Per il Miele contaminato da polline OGM ,non ci sarà più l’obbligo di indicarlo in etichetta,nonostante che le importazioni da Paesi a rischio contaminazione come la Cina,registrino un + 29%.

A renderlo noto la Coldiretti sulla base degli emendamenti votati dal parlamento Europeo che modifica la Direttiva 2001/110/CE del Consiglio concernente il miele.Il rischio è che venga venduto sul mercato miele con polline ogm senza nessuna indicazione in etichetta perché secondo la relazione, il polline, essendo una componente naturale specifica del miele non va considerato un ingrediente dal momento che rappresenta un valore inferiore alla soglia dello 0,9 per cento prevista dalla legislazione europea.

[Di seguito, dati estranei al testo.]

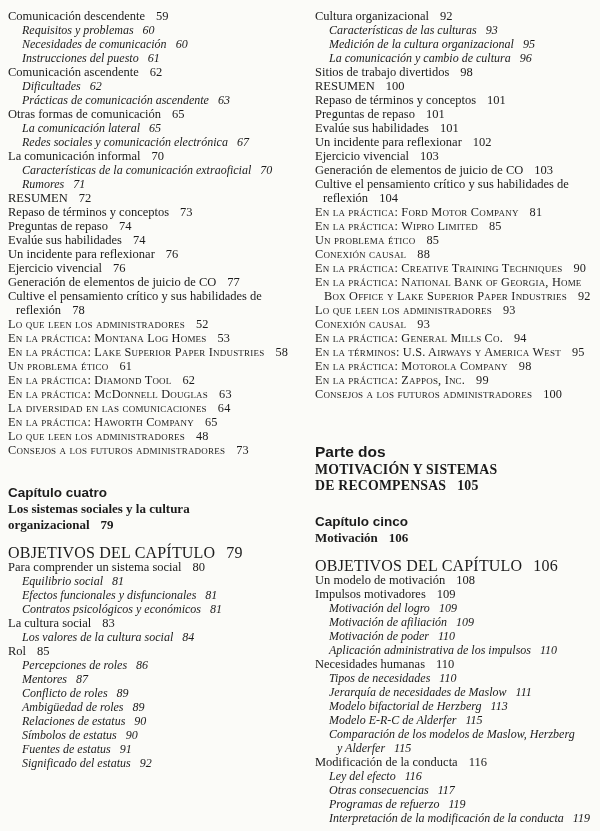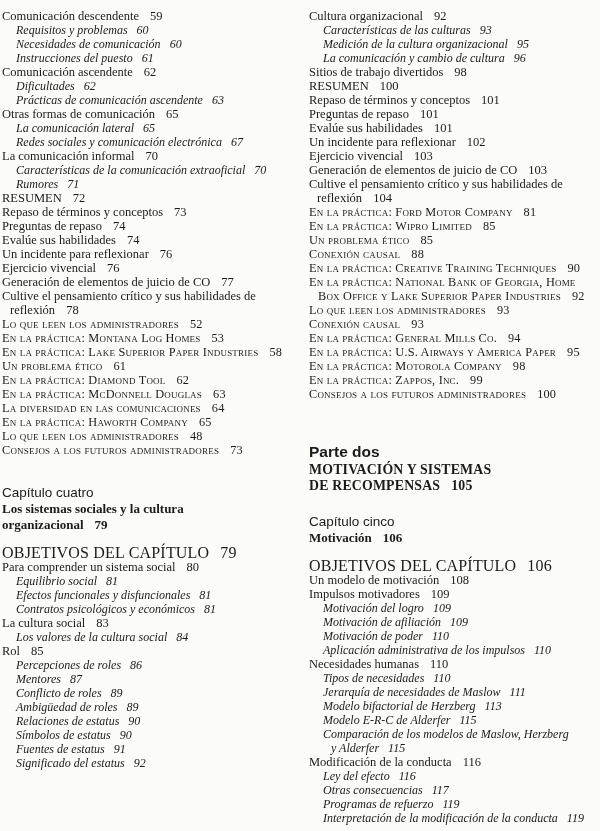--- a/index.html
+++ b/index.html
@@ -18,7 +18,6 @@
     display: flex;
     padding: 9px 2px 0 8px;
     box-sizing: border-box;
-    justify-content: flex-end;
   }
   .col {
     width: 289px;

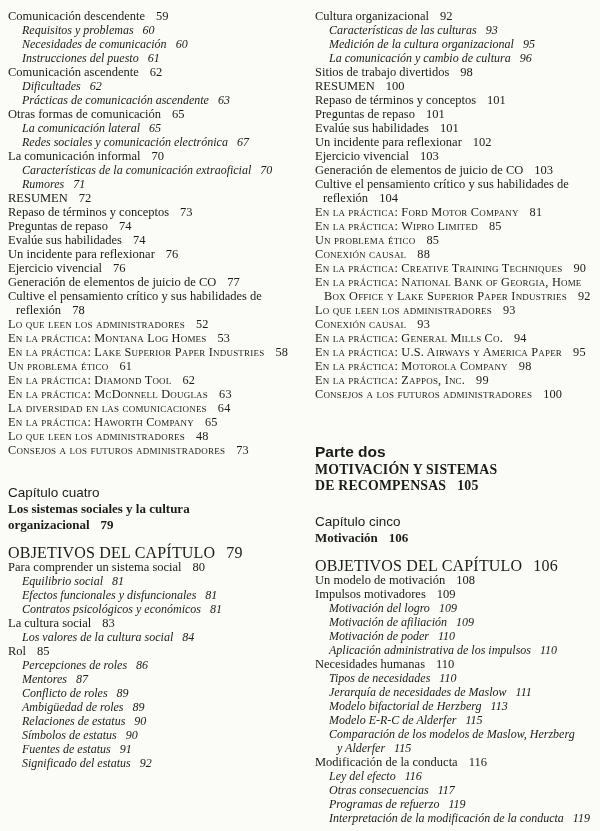--- a/index.html
+++ b/index.html
@@ -181,7 +181,7 @@
       <div class="row caps"><span class="txt">Lo que leen los administradores</span><span class="pg">93</span></div>
       <div class="row caps"><span class="txt">Conexión causal</span><span class="pg">93</span></div>
       <div class="row caps"><span class="txt">En la práctica: General Mills Co.</span><span class="pg">94</span></div>
-      <div class="row caps"><span class="txt">En la práctica: U.S. Airways y America Paper</span><span class="pg">95</span></div>
+      <div class="row caps"><span class="txt">En la términos: U.S. Airways y America West</span><span class="pg">95</span></div>
       <div class="row caps"><span class="txt">En la práctica: Motorola Company</span><span class="pg">98</span></div>
       <div class="row caps"><span class="txt">En la práctica: Zappos, Inc.</span><span class="pg">99</span></div>
       <div class="row caps"><span class="txt">Consejos a los futuros administradores</span><span class="pg">100</span></div>

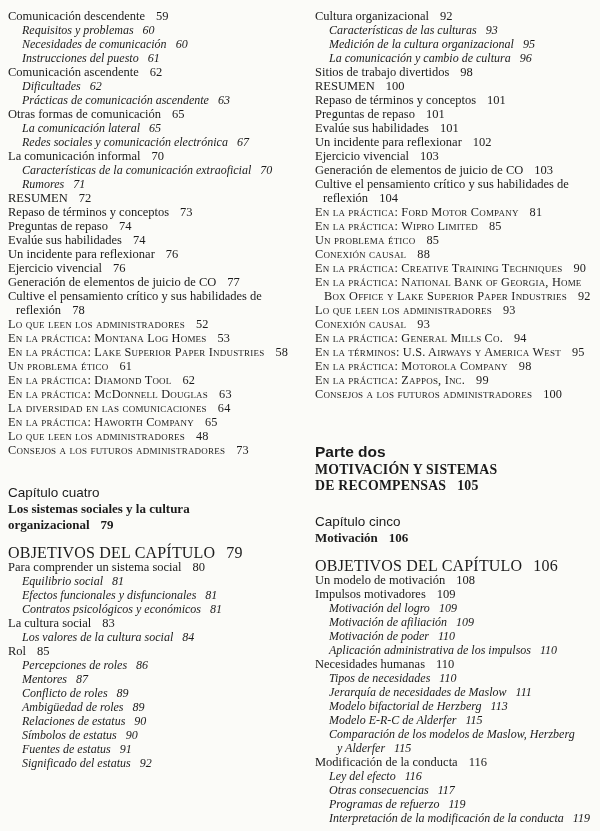--- a/index.html
+++ b/index.html
@@ -70,7 +70,7 @@
   
   .chapter-label {
     font-family: "Liberation Sans", sans-serif;
-    font-weight: normal;
+    font-weight: bold;
     font-size: 13.5px;
     line-height: 17px;
   }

Una interpretazione che  – continua la Coldiretti – non rispecchia la posizione proposta dalla Commissione Ambiente del Parlamento, in linea con la sentenza della Corte di giustizia, del 6 settembre 2011, secondo la quale il polline è un ingrediente del miele e quindi la presenza di ogm va indicata in etichetta. Il testo modificato – precisa la Coldiretti –  è stato adottato con 430 voti a favore, 224 contrari e 19 astensioni dal Parlamento europeo che, su richiesta della Relatrice, l’On. Julie Girling, ha sospeso il voto finale per dare mandato alla stessa di negoziare con il Consiglio al fine di raggiungere un accordo in prima lettura.

Si tratta di un orientamento preoccupante perché – sottolinea la Coldiretti – la coltivazione di un campo Ogm è in grado di determinare la contaminazione del miele attraverso il trasporto del polline da parte delle api. In Italia grazie all’azione della Coldiretti è vietato coltivare ogm e di conseguenza non è contaminato il miele prodotto sul territorio nazionale che è riconoscibile attraverso l’etichettatura di origine obbligatoria. Un discorso diverso vale per il miele importato in ingenti quantità da paesi comunitari ed extracomunitari in cui sono diffuse le coltivazioni biotech come la Cina. L’Italia  – conclude la Coldiretti – importa oltre la metà del proprio fabbisogno con una produzione nazionale per un valore di circa 15 milioni di chili dei quali circa 2 milioni proprio dal gigante asiatico con un aumento del 29 per cento nei primi nove mesi del 2013.